Some similarities to :
- Ramsons (Allium ursinum) for that too has triangularstems (but they are isosceles triangles, rather than the right-angled triangles of Three-cornered Garlic).
Ransoms have broader and lanceolate leaves, and flowers that are not
Daffodil-shaped. The flowers lack a green stripe on the petals.
- Few-Flowered Garlic (Allium paradoxum) but that has square stems, fewer flowers and, lacking a longish conical section to the flowers, with the flowers more abruptly flared.
Slight resemblance to : many other
Garlic species flowers.
No relation to :
Three-cornered hat [a Ballet by Falla] nor to Three-Nerved Sandwort nor
Three-lobed Crowfoot [un-related plants].
Inhabits dampish places where it is warmer in Winter (the last few winters in the UK (2009 - 2012) must have been problematic for it). Considered a problem plant in some areas where it spreads un-controllably. Occupies mainly southern parts of the UK, mainly within 50 miles of the sea, with far fewer inland locations. The proximity of the sea keeps it warmer in winter and more able to propagate.
The flowers are all initially en-wrapped within two white papery bracts, which open to reveal between three and 15 drooping trumpet-shaped flowers on stalks that are longer than are the flowers. Like all alliums, grows from a bulb. The fruit is green, between 4mm and 6mm across and globular. The seeds within are black, oblong and between 2mm - 3mm long.
When damaged, smells of garlic. Both leaves and bulbs can be eaten, although they are moderately poisonous if eaten to excess, especially to dogs.
Like many Allium species Three-Cornered Garlic contains
Cystein Sulfoxides such as Methiin, Alliin, IsoAlliin and
Propiin, with the first three dominating.
S-Methyl-L-Cystein Sulfoxide) is a non-proteinogenic amino acid (NPAA) which can mimic the real amino acid Cystein. Methiin and
S-Propyl-L-Cystein Sulfoxide) are both substances which occur not only in the Alliaceae family but also in the Brassicaceae plant family.

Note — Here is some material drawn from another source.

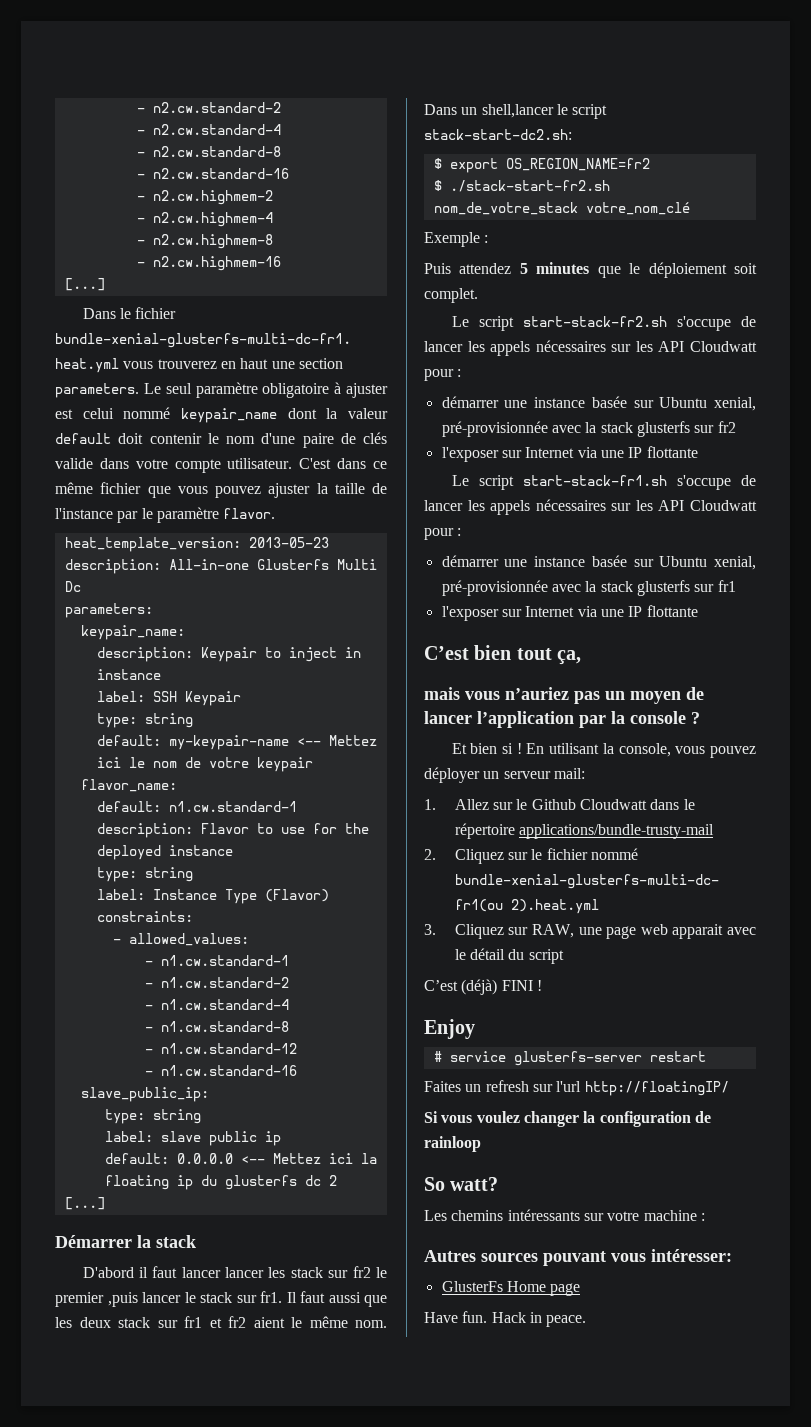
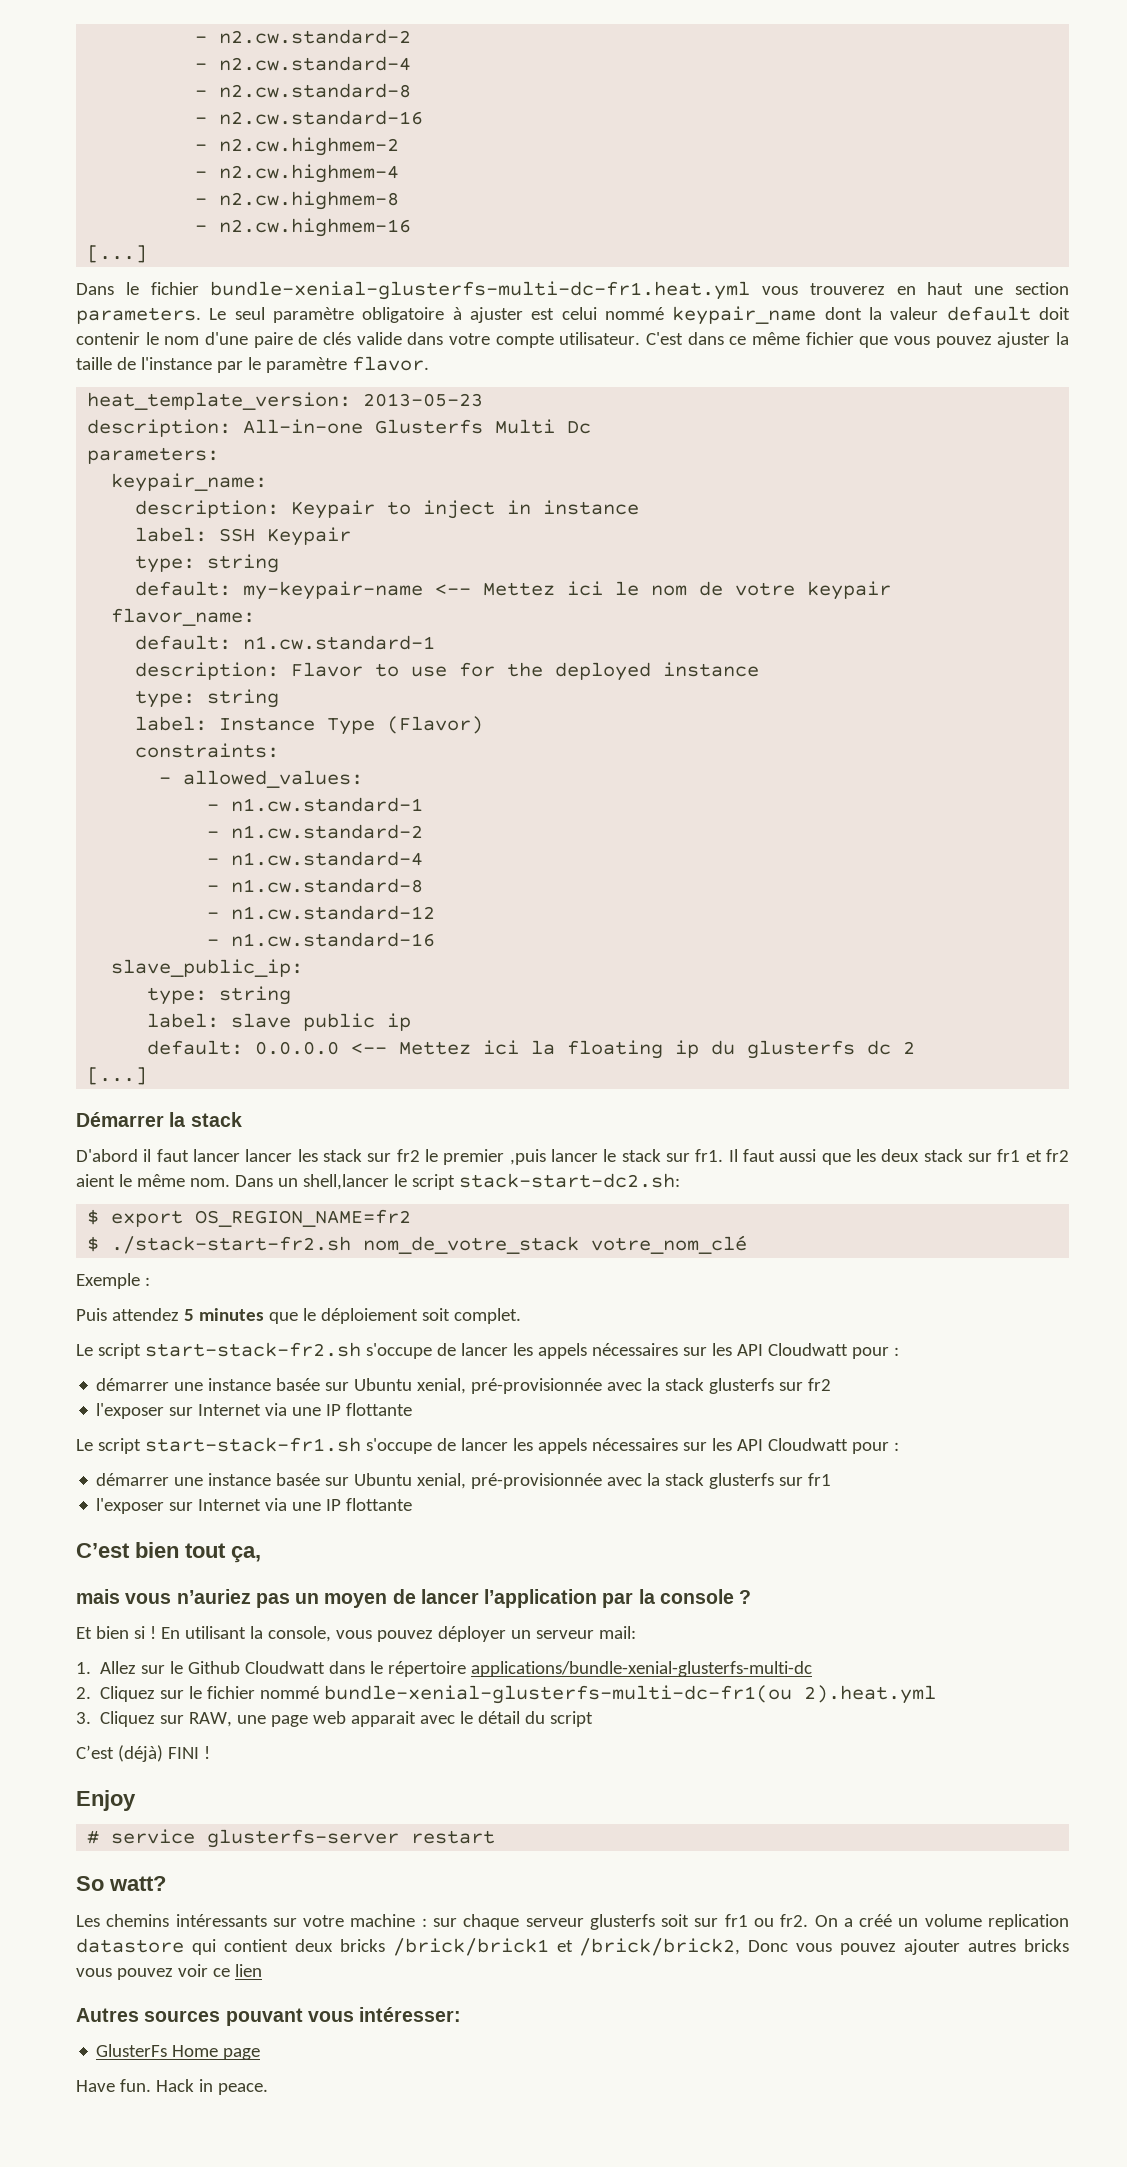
[519,824,715,839] applications/bundle-trusty-mail -> [471,1661,813,1677] applications/bundle-xenial-glusterfs-multi-dc
[424,1080,729,1096] [424,1111,711,1127] [424,1136,481,1152] // Faites un refresh sur l'url http://floatingIP/ // Si vous voulez changer la configuration de rainloop -> (496, 1837) none
(705, 1217) none -> [432,1914,1070,1930] [76,1938,1069,1956] [76,1964,262,1980] sur chaque serveur glusterfs soit sur fr1 ou fr2. On a créé un volume replication datastore qui contient deux bricks /brick/brick1 et /brick/brick2, Donc vous pouvez ajouter autres bricks vous pouvez voir ce lien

The base of these Cystein Sulfoxides is Cystein (sometimes spelled Cysteine), a sulfur containing amino-acid absent from many mammals and only semi-essential to their well-being, for instance when they are infants, old or un-well; they obtain it from eating foods containing Methionine such as
Brussels Sprouts, and in milk, eggs and many meats.
Cystein(e) should not be confused with
Cystine, which is the oxidized dimer of Cysteine which functions biologically both as a site of redox reactions and as a mechanical linkage in proteins in order for them to retain their 3-D structure which is vital for them to preserve their function. [Neither Cystein nor Cystine should not be confused with Cytosine, a
Pyrimidine derivative and one of the four main DNA bases to be found in both RNA and in DNA]. Cystine is a dimer consisting of two fused units of Cystein, the result having been partially oxidized. Cystein, as far as the Author is aware, does not occur in plants (not even in Three-cornered Garlic), but does in mammals.